Worse, the King's orientation, beginning with dissolution of Parliament and compounded by an unending series of arrogant and repressive measures, had divested him of all constituencies of political support within Nepal, except the RNA, a small band of conservative loyalists and a handful of opportunists. Militarily, Kathmandu simply did not have the capacities to take on the Maoists. The very inadequacy of Forces implied, essentially, that a strategy of repression would have to depend overwhelmingly on relatively indiscriminate violence in "target areas" deemed to be "Maoist-infested". Irrespective of the brutality of such operations, however, the state's Forces would not be able to establish a permanent presence or control over the country's sprawling hinterland - there simply were not enough "boots on the ground".

It is useful to recall that it was precisely at the time of the most brutal phase of its military campaign against the rebels - after the collapse of the ceasefire in August 2003 - that Kathmandu lost control of its territories at the most rapid rate.

Nevertheless, the Maoists also lack the armed strength to "sweep down the hills" and "take Kathmandu" in positional warfare, engaging the well trained and better armed RNA in a conventional confrontation. The end, if it was to be brought about within the foreseeable future, had to come, not through some dramatic military confrontation at the gates of Kathmandu, but through a combination of demonstrations, disruptive activities, blockades and targeted violence.

It was into this scheme that the exhausted political parties were brought in, as Baburam Bhattarai, the Maoists' "ideologue" expressed it, because "the historical necessity and the new objective reality of the country is that the new 'two pillars' of parliamentary and revolutionary democratic forces join hands to uproot the outdated and rotten third 'pillar' of monarchy." This is, in essence, a marriage of convenience, and will last as long as the common enemy, the "rotten third pillar", survives. But "revolutionary democracy" is just as irreconcilably opposed to "bourgeois-comprador" parliamentary democracy, and this alliance will crumble swiftly in the wake of the collapse of the monarchy.
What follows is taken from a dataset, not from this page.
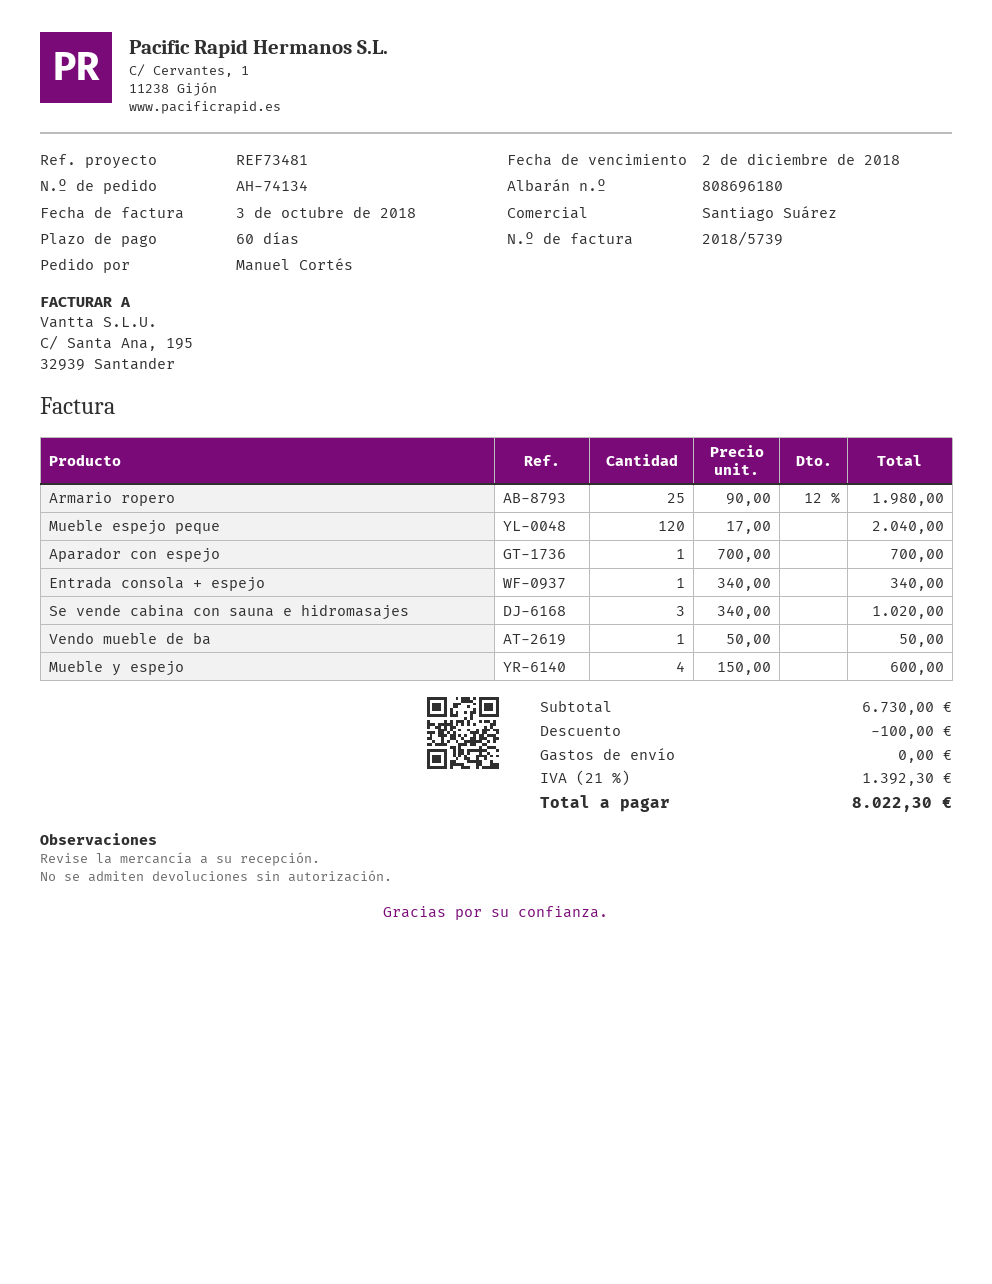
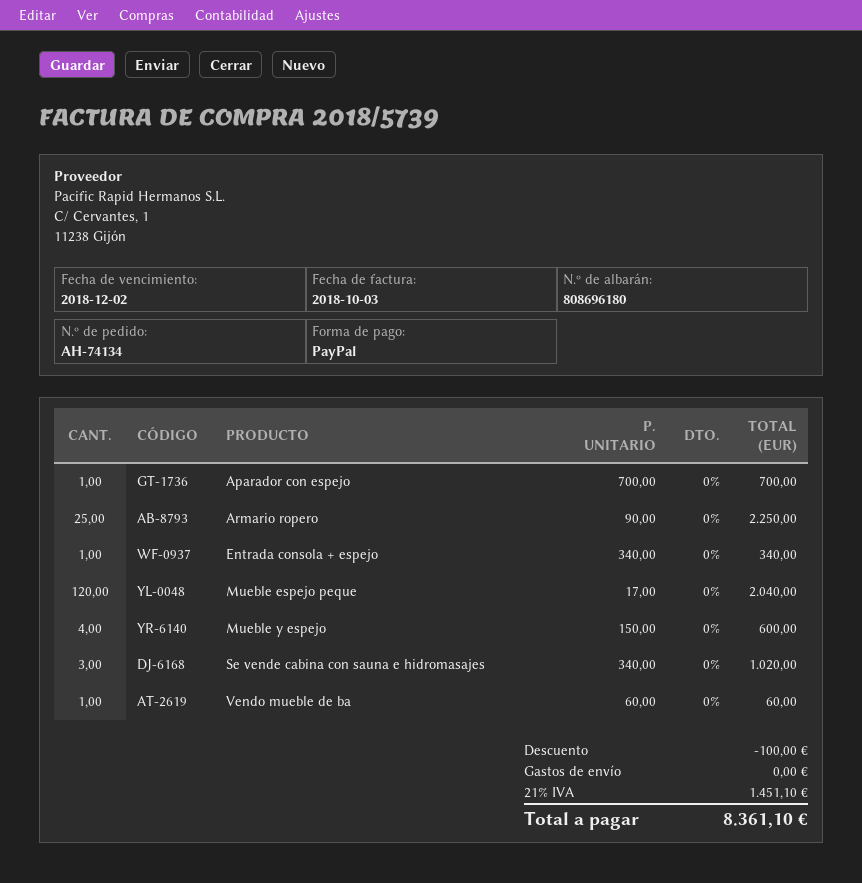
Armario ropero: 25 x 90.00 - 12% = 1980.00 -> 25 x 90.00 = 2250.00
Vendo mueble de ba: 1 x 50.00 = 50.00 -> 1 x 60.00 = 60.00
tax: 21% = 1392.30 -> 21% = 1451.10
total: 8022.30 -> 8361.10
That collapse is now inevitable, though not necessarily imminent, as protests by the SPA bring out tens of thousands into the streets, defying curfew orders, and as the Maoists launch a coordinated campaign to defy the curfew, "capture" highways, and break down royal statues across the country. Within the Kathmandu Valley, the Maoists have declared a "unilateral ceasefire", but their war of attrition against the State's forces continues in other parts of the country.

It is now necessary for India, the international community, and the people of Nepal to begin imagining and assessing the possibilities and character of the successor State at Kathmandu, and containing the potential of Nepal's spiral into chaos when the King's continued lapses of judgement lead to his eventual downfall. The precise contours of Nepal's end state cannot currently be defined, but it is clear that the equation of power is overwhelmingly in favour of the Maoists, who may seize power either directly in the ensuing disorders, or through a temporary alliance with the "parliamentary parties", exploiting democratic processes to neutralise or secure control over the one force that remains an obstacle to their absolute sway - the RNA.

The Maoist ideology constitutes the gravest danger to democratic governance in geographically the widest area threatened by insurgent and terrorist violence and disorders in South Asia. It is a movement, moreover, that has systematically expanded its scope and influence over the past years and one that has, just as systematically, been underestimated by Governments in the region.

The situation in Nepal is not yet irreversible, and concentrated international action to restore the integrity and power of parliamentary forces at Kathmandu, combined with a long-term strategy of recovery of the regions lost to the Maoists, remains a theoretical possibility. Given the record of the international players - and crucially India - however, this is a pipe dream. The script the Maoists have written, it appears, will continue to be played out by all the other actors on Nepal's ill-fated stage.